Rosetta Genomics
- Company type: Public (Nasdaq: ROSG)
- Industry: Biotechnology
- Founded: 2000; 26 years ago
- Founder: Dr. Isaac Bentwich
- Headquarters: Rehovot, Israel and Jersey City, U.S.
- Key people: Ken Berlin (President and CEO) Dr. Isaac Bentwich (Founder)
- Products: microRNA-based diagnostic tests and therapeutics
- Number of employees: 70 (as of 2008)
- Website: www.rosettagenomics.com

= Rosetta Genomics =

Molecular diagnostics company

Rosetta Genomics Ltd. was a molecular diagnostics company with offices in Israel and the United States that uses micro-ribonucleic acid (microRNA) biomarkers to develop diagnostic tests designed to differentiate between various types of cancer. The company expects the first three tests based on its technology to be submitted for regulatory approval in 2008. The diagnostic tests will differentiate between squamous and non-squamous non-small cell lung cancer (NSCLC); differentiate between adenocarcinoma and peritoneal mesothelioma; and seek to identify the origin of tumors in patients representing cancer of unknown primary (CUP). Using a single microRNA, the highly sensitive, highly specific test for squamous and non-squamous lung cancer has passed the prevalidation phase and has been submitted for approval to the New York State Department of Health Clinical Laboratory Evaluation Program in April 2008.

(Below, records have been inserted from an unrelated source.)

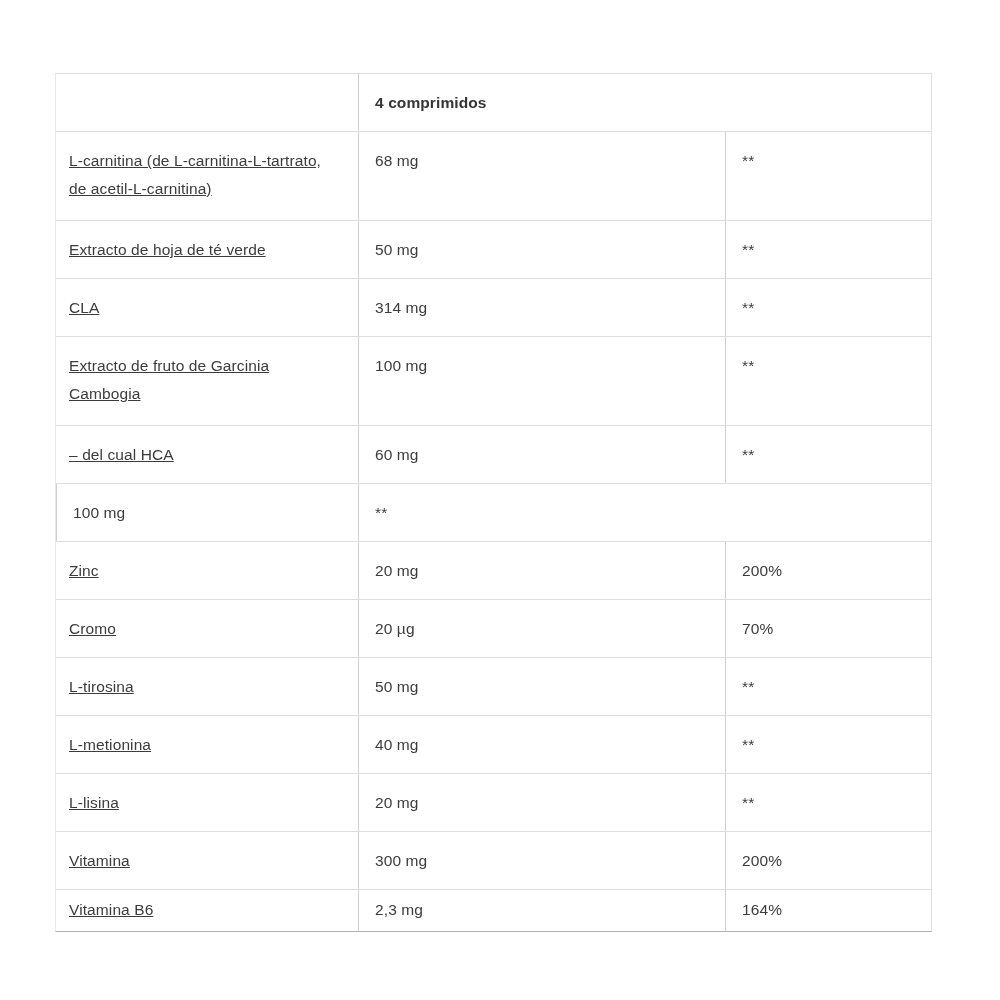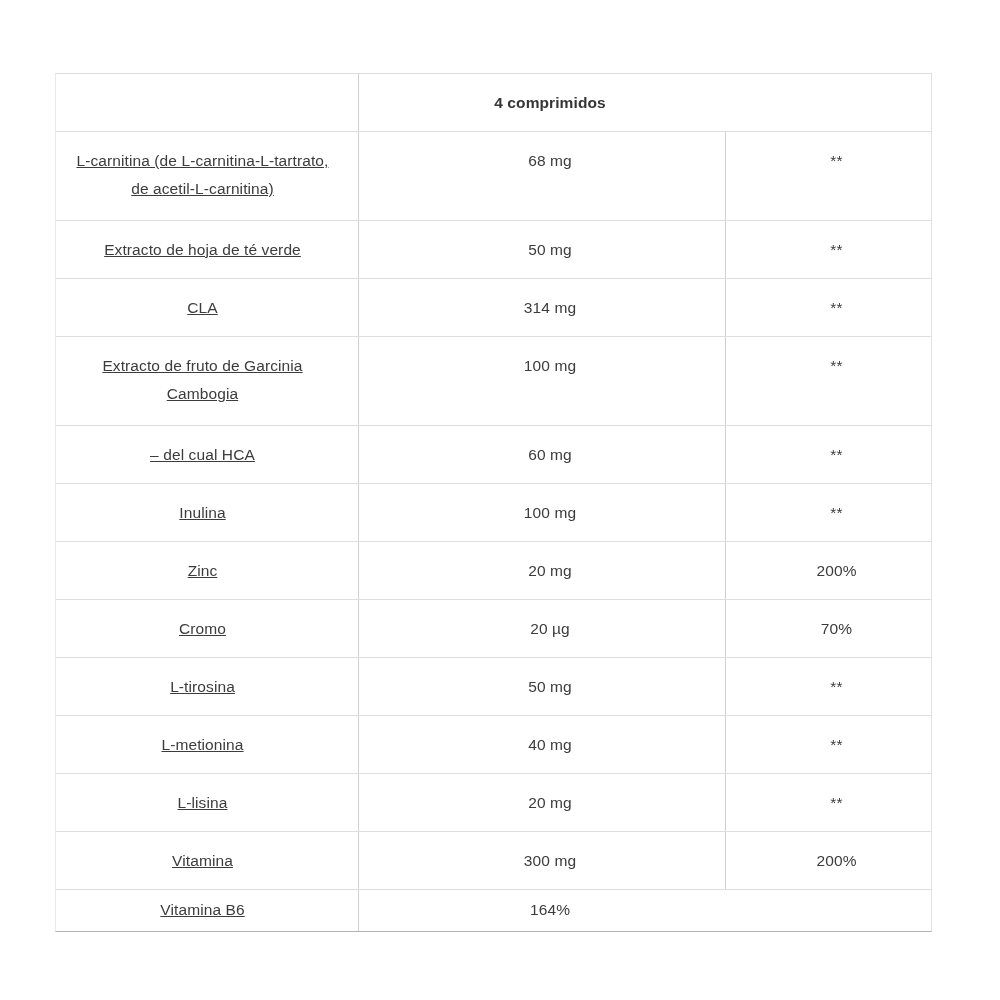--- a/index.html
+++ b/index.html
@@ -1,15 +1,15 @@
 <!DOCTYPE html>
 <html><head>
 <meta charset="utf-8">
 <style>
-  * { margin: 0; padding: 0; box-sizing: border-box; text-align: center; }
+  * { margin: 0; padding: 0; box-sizing: border-box; }
   html, body {
     width: 1000px;
     background: #ffffff;
     font-family: "Liberation Sans", "DejaVu Sans", sans-serif;
   }
   .page {
     position: relative;
     width: 1000px;
     height: 1000px;
     background: #ffffff;
@@ -100,21 +100,20 @@
       <div class="cell c-vrn">**</div>
     </div>
 
     <div class="row">
       <div class="cell c-name">– del cual HCA</div>
       <div class="cell c-amount">60 mg</div>
       <div class="cell c-vrn">**</div>
     </div>
 
     <div class="row">
-      <div class="cell c-name">Inulina</div>
       <div class="cell c-amount">100 mg</div>
       <div class="cell c-vrn">**</div>
     </div>
 
     <div class="row">
       <div class="cell c-name">Zinc</div>
       <div class="cell c-amount">20 mg</div>
       <div class="cell c-vrn">200%</div>
     </div>
 
@@ -143,17 +142,18 @@
     </div>
 
     <div class="row">
       <div class="cell c-name">Vitamina</div>
       <div class="cell c-amount">300 mg</div>
       <div class="cell c-vrn">200%</div>
     </div>
 
     <div class="row last">
       <div class="cell c-name">Vitamina B6</div>
+      <div class="cell c-amount">2,3 mg</div>
       <div class="cell c-vrn">164%</div>
     </div>
 
   </div>
 </div>
 
 </body></html>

In April 2008, Nature Biotechnology published a study by Rosetta Genomics’ scientists whose findings demonstrate microRNAs' significant potential to act as effective biomarkers that may be applied in a diagnostic test designed to identify the primary tumor site in patients CUP. In addition to its diagnostic programs, Rosetta Genomics is collaborating with Isis Pharmaceuticals to develop a microRNA-based therapy for Hepatocellular carcinoma (HCC), a form of liver cancer.

==Intellectual property==
Rosetta Genomics has developed a microRNA discovery process.

==Platform technologies==
Rosetta Genomics has developed several proprietary technologies that enable the company to work with microRNAs. At the basis of these technologies are proprietary microRNA extraction protocols that include sensitive extraction of microRNAs from most body fluids, including serum, urine, saliva, with virtually no microRNA lost in the extraction process. The company has also developed a microRNA extraction protocol from Formalin Fixed Paraffin
Embedded, or FFPE, samples. This allows extraction of microRNAs from samples preserved at room temperature.

Once microRNAs are extracted, Rosetta Genomics’ technology is capable of detecting and quantifying the microRNAs using two custom designed platform technologies which utilize Quantitative Real Time PCR (or qRT-PCR) and microarrays.

The company's proprietary microarray platform covers approximately 850 human microRNAs, including approximately 180 microRNAs which are Rosetta Genomics’ proprietary microRNAs. The array's high specificity allows discriminating homologous family members.

==Licenses and collaborations==
In January 2008, Rosetta Genomics announced a collaboration agreement with the Henry Ford Health System in Detroit, Michigan to develop microRNA-based diagnostics and prognostics for brain cancer. Also in January 2008, Rosetta Genomics announced that its subsidiary, Rosetta Genomics Inc. has received a license to use Roche Molecular Systems' PCR technology in microRNA-based diagnostic tests. In September 2007, Rosetta Genomics said it will work with New York University Medical
Center to develop a microRNA-based diagnostic test for melanoma.

In May 2007, Rosetta Genomics announced Columbia University Medical Center would utilize its Clinical Laboratory Improvement Amendments (CLIA)-certified laboratory to perform the clinical validation of Rosetta Genomics’ diagnostics program for cancer of unknown primary.

In February 2006, Isis Pharmaceuticals Inc. and Rosetta Genomics said they will collaborate to develop antisense drugs that inhibit microRNA in the liver to treat cancers there. Antisense drugs are a class of compounds that interfere with genetic material that gets translated into harmful proteins.

==History==
Rosetta Genomics was founded by Isaac Bentwich in 2000 to pursue commercial applications of microRNA research. The company had its IPO on March 6, 2007, and is traded on the NASDAQ. Rosetta Genomics expects the funds raised to advance its microRNA-based diagnostic and therapeutic cancer products through initial clinical validation, defined as success in identifying the specific biomarker panels via blinded tests of samples supplied
by medical institutions.

In 2016, the company was ranked #27 on the Deloitte Fast 500 North America list.

In 2017, the company was sold for $10 million to private US company Genoptix.

On 31 May 2018, it was announced that Rosetta Genomics filed for Chapter 7 bankruptcy.